[Task objective]
What you produce should be an exact transcription of the data, minus any pictures.

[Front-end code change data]
::::
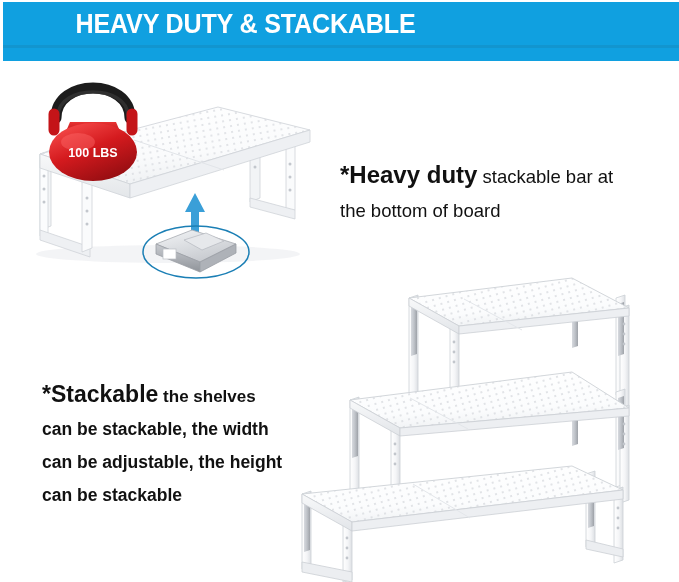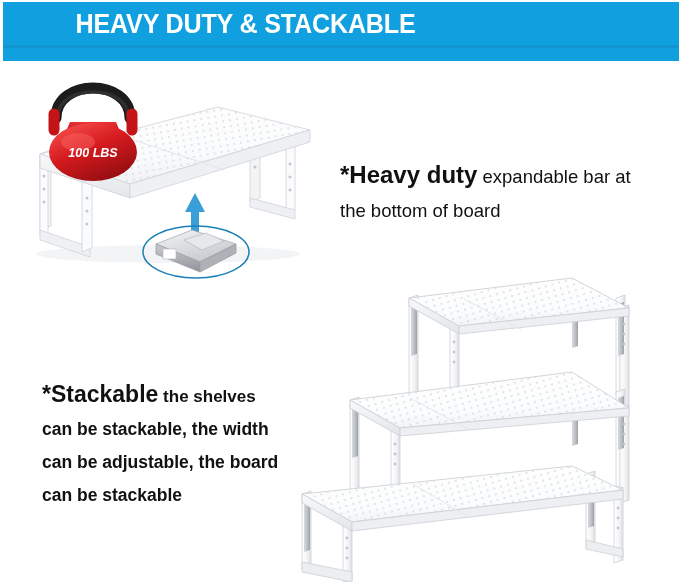--- a/index.html
+++ b/index.html
@@ -55,7 +55,6 @@
   
   .art {
     position: absolute;
-    font-style: italic;
   }
 
   

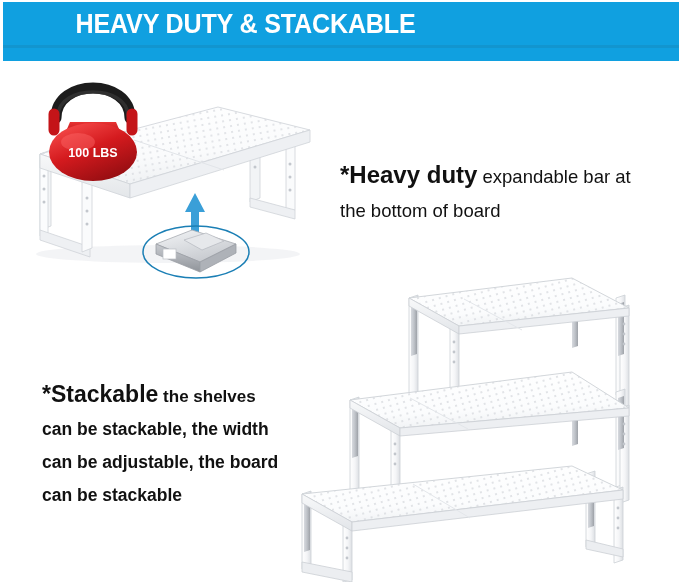--- a/index.html
+++ b/index.html
@@ -273,7 +273,7 @@
 
 <div id="heavy-duty-text">
   <div id="heavy-duty-line1">
-    <span class="strong">*</span><span class="strong">Heavy duty</span><span class="plain"> expandable bar at</span>
+    <span class="strong">*</span><span class="strong">Heavy duty</span><span class="plain"> stackable bar at</span>
   </div>
   <div id="heavy-duty-line2">the bottom of board</div>
 </div>

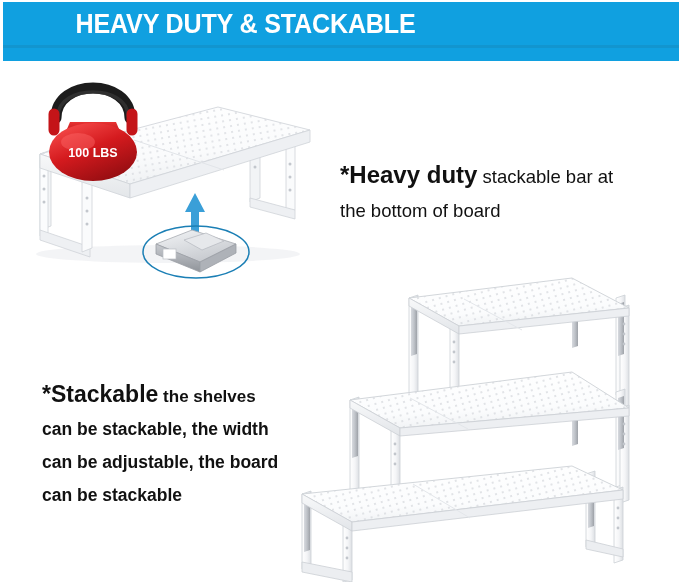--- a/index.html
+++ b/index.html
@@ -283,7 +283,7 @@
     <span class="strong">*</span><span class="strong">Stackable</span><span class="plain"> the shelves</span>
   </div>
   <div class="stackable-body-line">can be stackable, the width</div>
-  <div class="stackable-body-line">can be adjustable, the board</div>
+  <div class="stackable-body-line">can be adjustable, the height</div>
   <div class="stackable-body-line">can be stackable</div>
 </div>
::::
[Response box]
--- a/index.html
+++ b/index.html
@@ -55,7 +55,6 @@
   
   .art {
     position: absolute;
-    font-style: italic;
   }
 
   

--- a/index.html
+++ b/index.html
@@ -273,7 +273,7 @@
 
 <div id="heavy-duty-text">
   <div id="heavy-duty-line1">
-    <span class="strong">*</span><span class="strong">Heavy duty</span><span class="plain"> expandable bar at</span>
+    <span class="strong">*</span><span class="strong">Heavy duty</span><span class="plain"> stackable bar at</span>
   </div>
   <div id="heavy-duty-line2">the bottom of board</div>
 </div>

--- a/index.html
+++ b/index.html
@@ -283,7 +283,7 @@
     <span class="strong">*</span><span class="strong">Stackable</span><span class="plain"> the shelves</span>
   </div>
   <div class="stackable-body-line">can be stackable, the width</div>
-  <div class="stackable-body-line">can be adjustable, the board</div>
+  <div class="stackable-body-line">can be adjustable, the height</div>
   <div class="stackable-body-line">can be stackable</div>
 </div>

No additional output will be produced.